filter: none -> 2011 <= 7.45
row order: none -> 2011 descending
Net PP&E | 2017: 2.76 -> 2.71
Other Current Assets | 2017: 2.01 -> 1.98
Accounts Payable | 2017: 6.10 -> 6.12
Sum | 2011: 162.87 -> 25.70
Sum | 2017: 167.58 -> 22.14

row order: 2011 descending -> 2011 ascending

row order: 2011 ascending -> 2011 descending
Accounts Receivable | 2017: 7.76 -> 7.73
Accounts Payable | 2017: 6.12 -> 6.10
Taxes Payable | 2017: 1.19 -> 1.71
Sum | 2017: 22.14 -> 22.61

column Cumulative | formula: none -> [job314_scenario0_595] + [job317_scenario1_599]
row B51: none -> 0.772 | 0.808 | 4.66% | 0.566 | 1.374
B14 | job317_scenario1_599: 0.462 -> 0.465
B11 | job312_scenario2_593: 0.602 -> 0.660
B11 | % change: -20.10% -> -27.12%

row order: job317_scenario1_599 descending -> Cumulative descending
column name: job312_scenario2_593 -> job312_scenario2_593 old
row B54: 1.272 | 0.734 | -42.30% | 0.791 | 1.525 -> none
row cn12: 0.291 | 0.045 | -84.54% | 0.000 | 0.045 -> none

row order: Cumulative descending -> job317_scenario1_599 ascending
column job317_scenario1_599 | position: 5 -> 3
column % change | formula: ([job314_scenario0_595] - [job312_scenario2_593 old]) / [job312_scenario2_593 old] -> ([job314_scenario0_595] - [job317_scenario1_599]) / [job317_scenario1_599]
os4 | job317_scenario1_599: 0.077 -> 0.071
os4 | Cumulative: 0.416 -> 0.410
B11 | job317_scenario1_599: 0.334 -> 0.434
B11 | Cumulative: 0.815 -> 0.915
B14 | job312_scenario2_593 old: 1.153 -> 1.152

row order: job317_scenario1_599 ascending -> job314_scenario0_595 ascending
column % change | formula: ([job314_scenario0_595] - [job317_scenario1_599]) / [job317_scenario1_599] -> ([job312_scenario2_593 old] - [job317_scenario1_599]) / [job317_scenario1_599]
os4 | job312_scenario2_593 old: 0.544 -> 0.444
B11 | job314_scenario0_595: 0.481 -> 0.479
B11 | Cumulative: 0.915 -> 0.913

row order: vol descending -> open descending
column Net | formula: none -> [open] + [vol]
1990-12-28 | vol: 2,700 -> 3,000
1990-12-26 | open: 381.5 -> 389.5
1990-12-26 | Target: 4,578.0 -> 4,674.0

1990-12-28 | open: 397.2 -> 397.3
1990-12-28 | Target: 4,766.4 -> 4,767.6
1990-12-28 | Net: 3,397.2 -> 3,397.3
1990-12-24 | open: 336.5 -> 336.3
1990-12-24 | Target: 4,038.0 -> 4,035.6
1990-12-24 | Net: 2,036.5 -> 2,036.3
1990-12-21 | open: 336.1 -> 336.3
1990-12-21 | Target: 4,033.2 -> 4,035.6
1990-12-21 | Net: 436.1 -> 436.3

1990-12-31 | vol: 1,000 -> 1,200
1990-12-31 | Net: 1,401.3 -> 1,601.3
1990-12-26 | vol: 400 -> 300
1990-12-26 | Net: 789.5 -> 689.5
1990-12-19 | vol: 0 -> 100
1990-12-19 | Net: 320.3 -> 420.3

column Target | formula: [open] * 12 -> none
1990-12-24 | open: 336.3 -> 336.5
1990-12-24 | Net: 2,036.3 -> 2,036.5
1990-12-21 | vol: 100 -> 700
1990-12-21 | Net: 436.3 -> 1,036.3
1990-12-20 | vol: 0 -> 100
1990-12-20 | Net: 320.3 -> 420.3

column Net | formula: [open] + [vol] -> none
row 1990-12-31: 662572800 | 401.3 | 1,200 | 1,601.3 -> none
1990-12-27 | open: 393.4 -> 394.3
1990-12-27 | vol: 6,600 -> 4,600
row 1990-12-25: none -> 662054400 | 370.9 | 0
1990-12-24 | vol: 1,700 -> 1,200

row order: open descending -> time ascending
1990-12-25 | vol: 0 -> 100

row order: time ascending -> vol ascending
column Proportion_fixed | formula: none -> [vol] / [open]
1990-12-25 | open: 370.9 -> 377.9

TASK INSTRUCTIONS:
Every record in the material above should be set down exactly.

ANSWER TO THIS EXERCISE:
filter: none -> 2011 <= 7.45
row order: none -> 2011 descending
Net PP&E | 2017: 2.76 -> 2.71
Other Current Assets | 2017: 2.01 -> 1.98
Accounts Payable | 2017: 6.10 -> 6.12
Sum | 2011: 162.87 -> 25.70
Sum | 2017: 167.58 -> 22.14

row order: 2011 descending -> 2011 ascending

row order: 2011 ascending -> 2011 descending
Accounts Receivable | 2017: 7.76 -> 7.73
Accounts Payable | 2017: 6.12 -> 6.10
Taxes Payable | 2017: 1.19 -> 1.71
Sum | 2017: 22.14 -> 22.61

column Cumulative | formula: none -> [job314_scenario0_595] + [job317_scenario1_599]
row B51: none -> 0.772 | 0.808 | 4.66% | 0.566 | 1.374
B14 | job317_scenario1_599: 0.462 -> 0.465
B11 | job312_scenario2_593: 0.602 -> 0.660
B11 | % change: -20.10% -> -27.12%

row order: job317_scenario1_599 descending -> Cumulative descending
column name: job312_scenario2_593 -> job312_scenario2_593 old
row B54: 1.272 | 0.734 | -42.30% | 0.791 | 1.525 -> none
row cn12: 0.291 | 0.045 | -84.54% | 0.000 | 0.045 -> none

row order: Cumulative descending -> job317_scenario1_599 ascending
column job317_scenario1_599 | position: 5 -> 3
column % change | formula: ([job314_scenario0_595] - [job312_scenario2_593 old]) / [job312_scenario2_593 old] -> ([job314_scenario0_595] - [job317_scenario1_599]) / [job317_scenario1_599]
os4 | job317_scenario1_599: 0.077 -> 0.071
os4 | Cumulative: 0.416 -> 0.410
B11 | job317_scenario1_599: 0.334 -> 0.434
B11 | Cumulative: 0.815 -> 0.915
B14 | job312_scenario2_593 old: 1.153 -> 1.152

row order: job317_scenario1_599 ascending -> job314_scenario0_595 ascending
column % change | formula: ([job314_scenario0_595] - [job317_scenario1_599]) / [job317_scenario1_599] -> ([job312_scenario2_593 old] - [job317_scenario1_599]) / [job317_scenario1_599]
os4 | job312_scenario2_593 old: 0.544 -> 0.444
B11 | job314_scenario0_595: 0.481 -> 0.479
B11 | Cumulative: 0.915 -> 0.913

row order: vol descending -> open descending
column Net | formula: none -> [open] + [vol]
1990-12-28 | vol: 2,700 -> 3,000
1990-12-26 | open: 381.5 -> 389.5
1990-12-26 | Target: 4,578.0 -> 4,674.0

1990-12-28 | open: 397.2 -> 397.3
1990-12-28 | Target: 4,766.4 -> 4,767.6
1990-12-28 | Net: 3,397.2 -> 3,397.3
1990-12-24 | open: 336.5 -> 336.3
1990-12-24 | Target: 4,038.0 -> 4,035.6
1990-12-24 | Net: 2,036.5 -> 2,036.3
1990-12-21 | open: 336.1 -> 336.3
1990-12-21 | Target: 4,033.2 -> 4,035.6
1990-12-21 | Net: 436.1 -> 436.3

1990-12-31 | vol: 1,000 -> 1,200
1990-12-31 | Net: 1,401.3 -> 1,601.3
1990-12-26 | vol: 400 -> 300
1990-12-26 | Net: 789.5 -> 689.5
1990-12-19 | vol: 0 -> 100
1990-12-19 | Net: 320.3 -> 420.3

column Target | formula: [open] * 12 -> none
1990-12-24 | open: 336.3 -> 336.5
1990-12-24 | Net: 2,036.3 -> 2,036.5
1990-12-21 | vol: 100 -> 700
1990-12-21 | Net: 436.3 -> 1,036.3
1990-12-20 | vol: 0 -> 100
1990-12-20 | Net: 320.3 -> 420.3

column Net | formula: [open] + [vol] -> none
row 1990-12-31: 662572800 | 401.3 | 1,200 | 1,601.3 -> none
1990-12-27 | open: 393.4 -> 394.3
1990-12-27 | vol: 6,600 -> 4,600
row 1990-12-25: none -> 662054400 | 370.9 | 0
1990-12-24 | vol: 1,700 -> 1,200

row order: open descending -> time ascending
1990-12-25 | vol: 0 -> 100

row order: time ascending -> vol ascending
column Proportion_fixed | formula: none -> [vol] / [open]
1990-12-25 | open: 370.9 -> 377.9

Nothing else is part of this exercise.